BEGIN
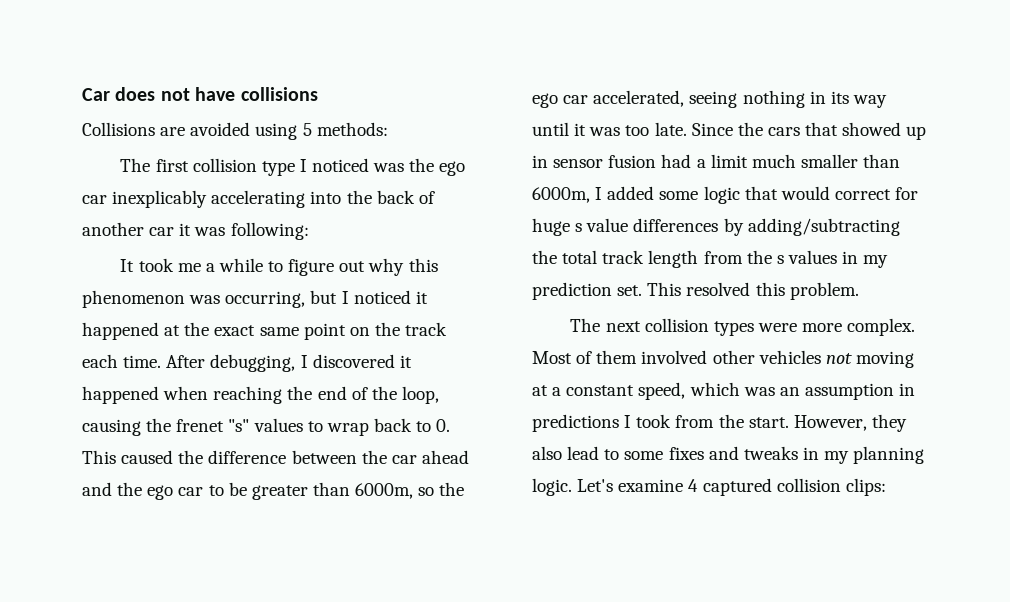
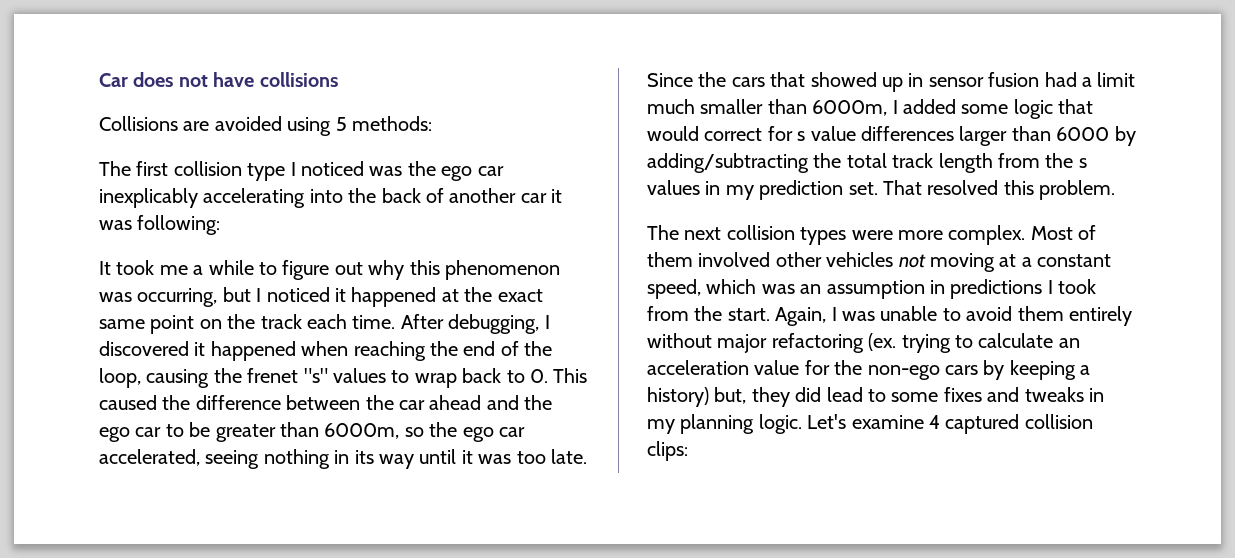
[532,218,570,236] huge -> (793, 133) none
(719, 225) none -> [959,126,1110,146] larger than 6000
[647,282,682,296] This -> [883,180,922,195] That
[793,414,907,432] [532,446,562,460] However, they also -> [775,306,1132,326] [647,333,1080,353] [647,360,1091,380] [647,387,822,407] Again, I was unable to avoid them entirely without major refactoring (ex. trying to calculate an acceleration value for the non-ego cars by keeping a history) but, they did

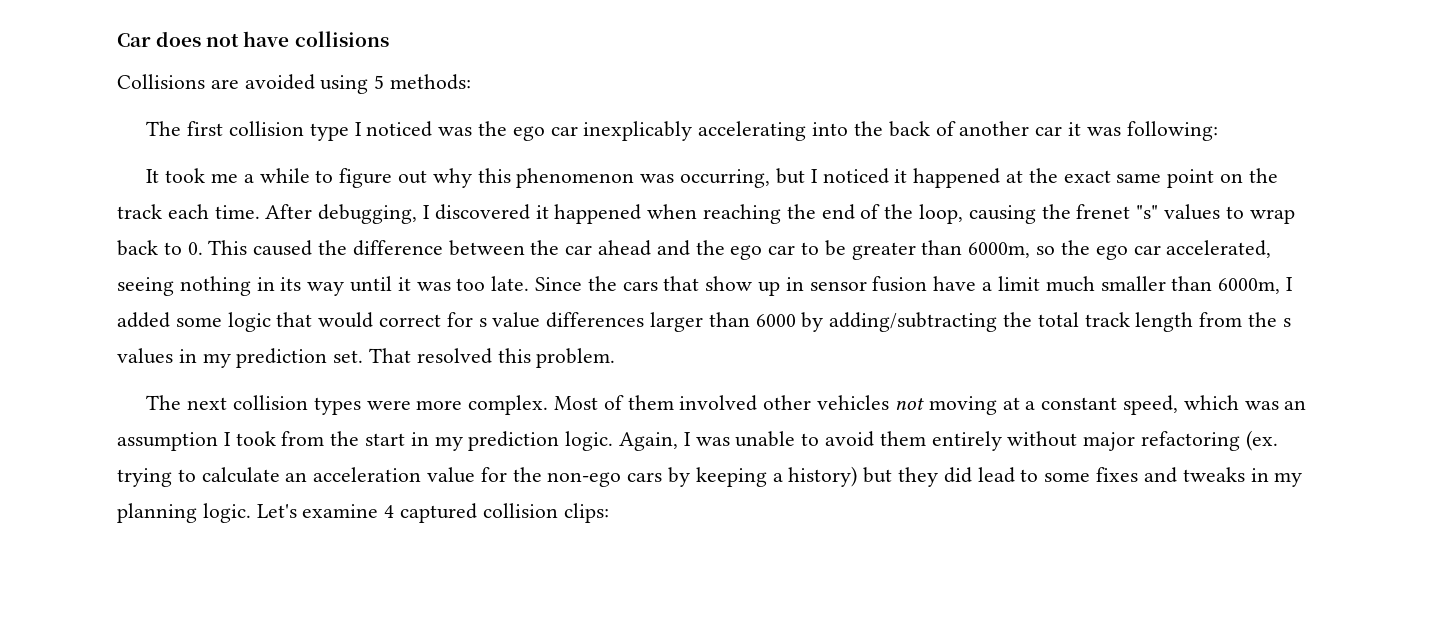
[810,72,877,87] showed -> [705,276,753,291] show
[1044,72,1077,87] had -> [933,276,977,291] have
[930,279,1043,299] in predictions -> (218, 441) none
[727,308,770,321] start. -> [365,431,614,451] start in my prediction logic.
[714,387,747,404] but, -> [863,467,893,483] but

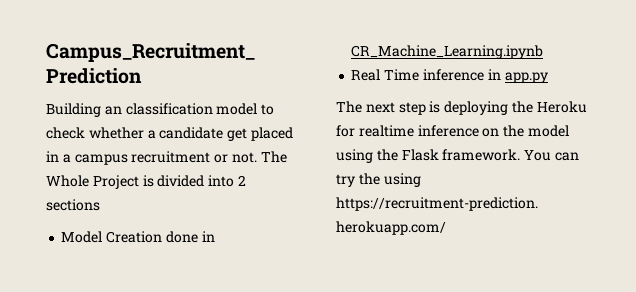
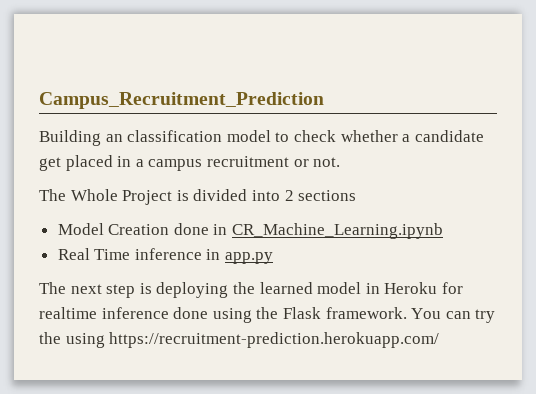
(257, 157) none -> (341, 162) //
(533, 107) none -> [259,282,380,294] learned model in
[482,125,569,137] on the model -> [173,307,209,319] done

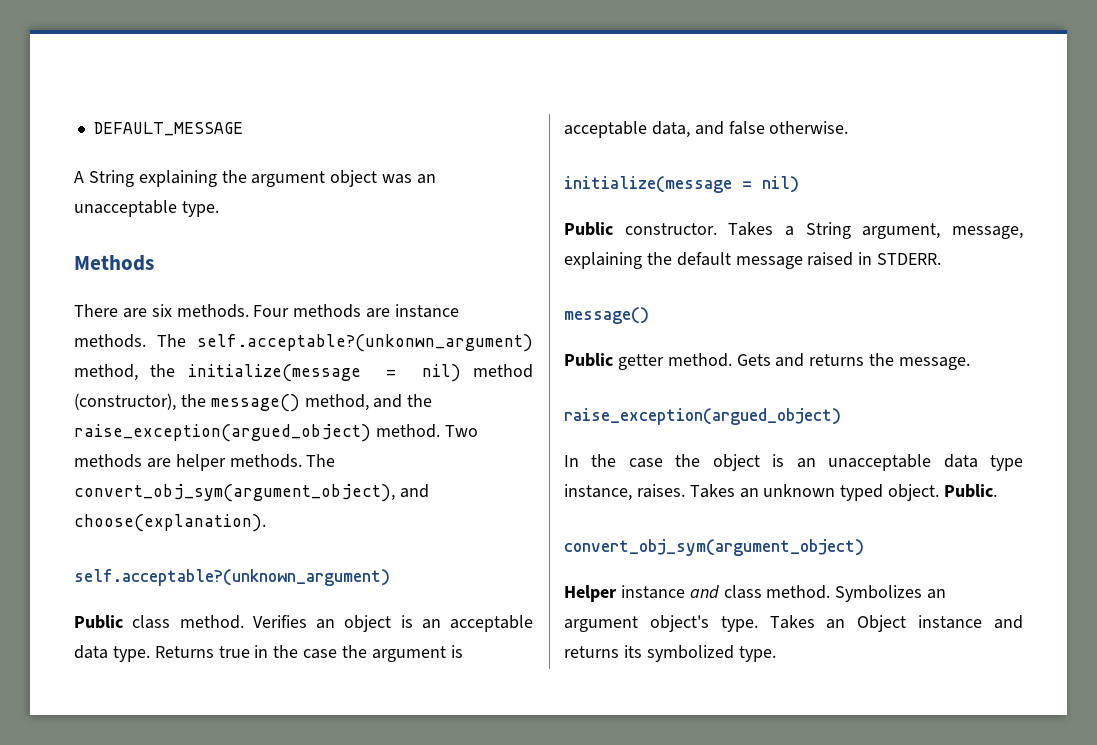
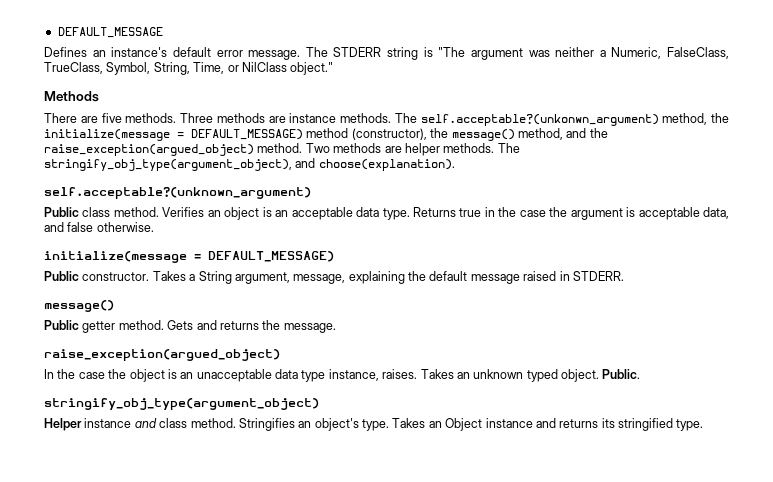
[74,170,437,187] [74,200,219,217] A String explaining the argument object was an unacceptable type. -> [44,47,729,60] [44,62,334,75] Defines an instance's default error message. The STDERR string is "The argument was neither a Numeric, FalseClass, TrueClass, Symbol, String, Time, or NilClass object."
[151,304,290,318] six methods. Four -> [101,113,213,123] five methods. Three
[421,364,461,382] nil) -> [191,129,303,140] DEFAULT_MESSAGE)
[74,484,395,502] convert_obj_sym(argument_object), -> [44,159,292,171] stringify_obj_type(argument_object),
[762,176,799,193] nil) -> [208,251,334,262] DEFAULT_MESSAGE)
[564,539,864,556] convert_obj_sym(argument_object) -> [44,398,319,410] stringify_obj_type(argument_object)
[835,585,947,602] [564,616,638,632] Symbolizes an argument -> [238,418,312,431] Stringifies an
[646,645,734,662] symbolized -> [618,418,673,431] stringified

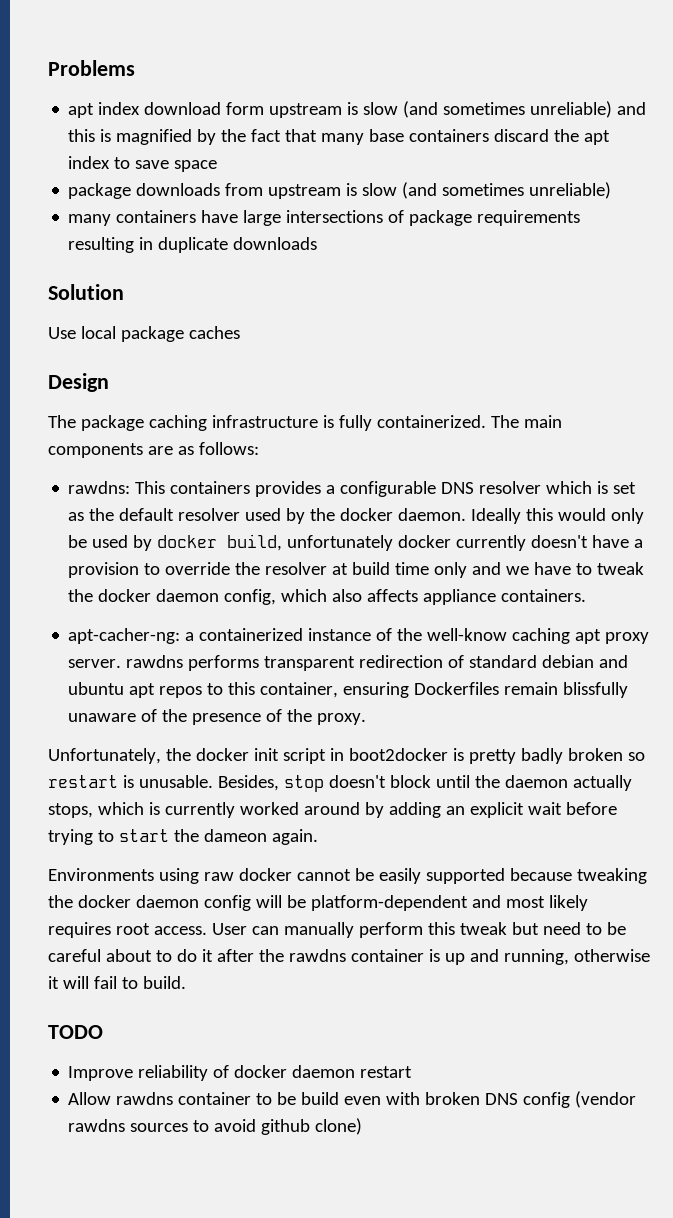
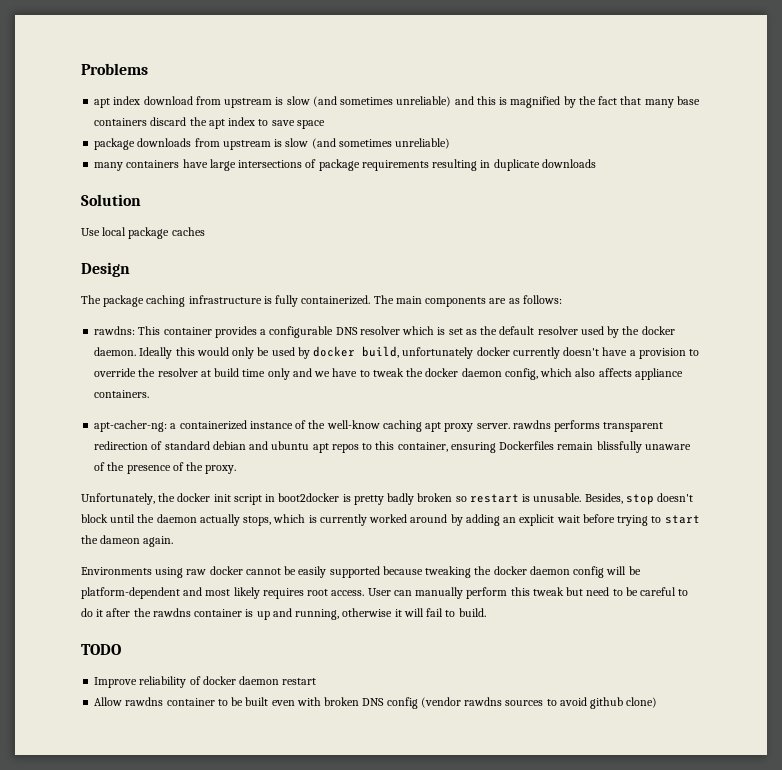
[226,102,265,115] form -> [195,96,221,105] from
[170,481,251,494] containers -> [163,327,212,335] container
[105,949,152,962] about -> (677, 591) none
[301,1092,340,1105] build -> [245,697,269,706] built

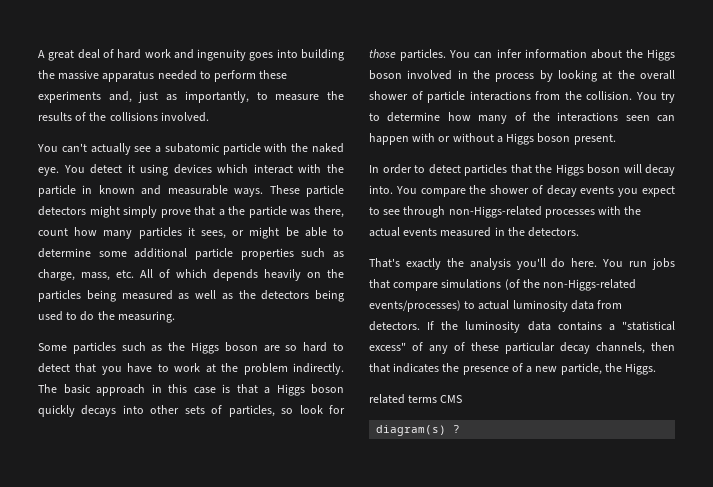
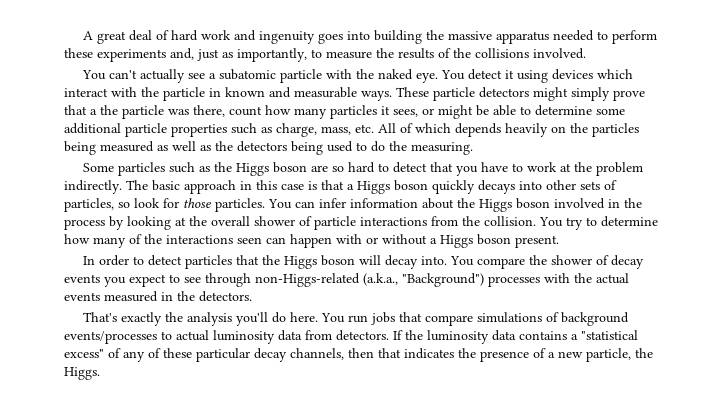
(542, 212) none -> [363,273,484,287] (a.k.a., "Background")
[504,279,637,291] [369,300,461,312] (of the non-Higgs-related events/processes) -> [546,312,630,326] [64,331,157,344] of background events/processes
[369,394,463,404] [376,425,461,436] // related terms CMS // diagram(s) ? -> (100, 373) none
END
Copy out every line of the listing that includes the string "related".

§ Answer space:
[504,279,637,291] [369,300,461,312] (of the non-Higgs-related events/processes) -> [546,312,630,326] [64,331,157,344] of background events/processes
[369,394,463,404] [376,425,461,436] // related terms CMS // diagram(s) ? -> (100, 373) none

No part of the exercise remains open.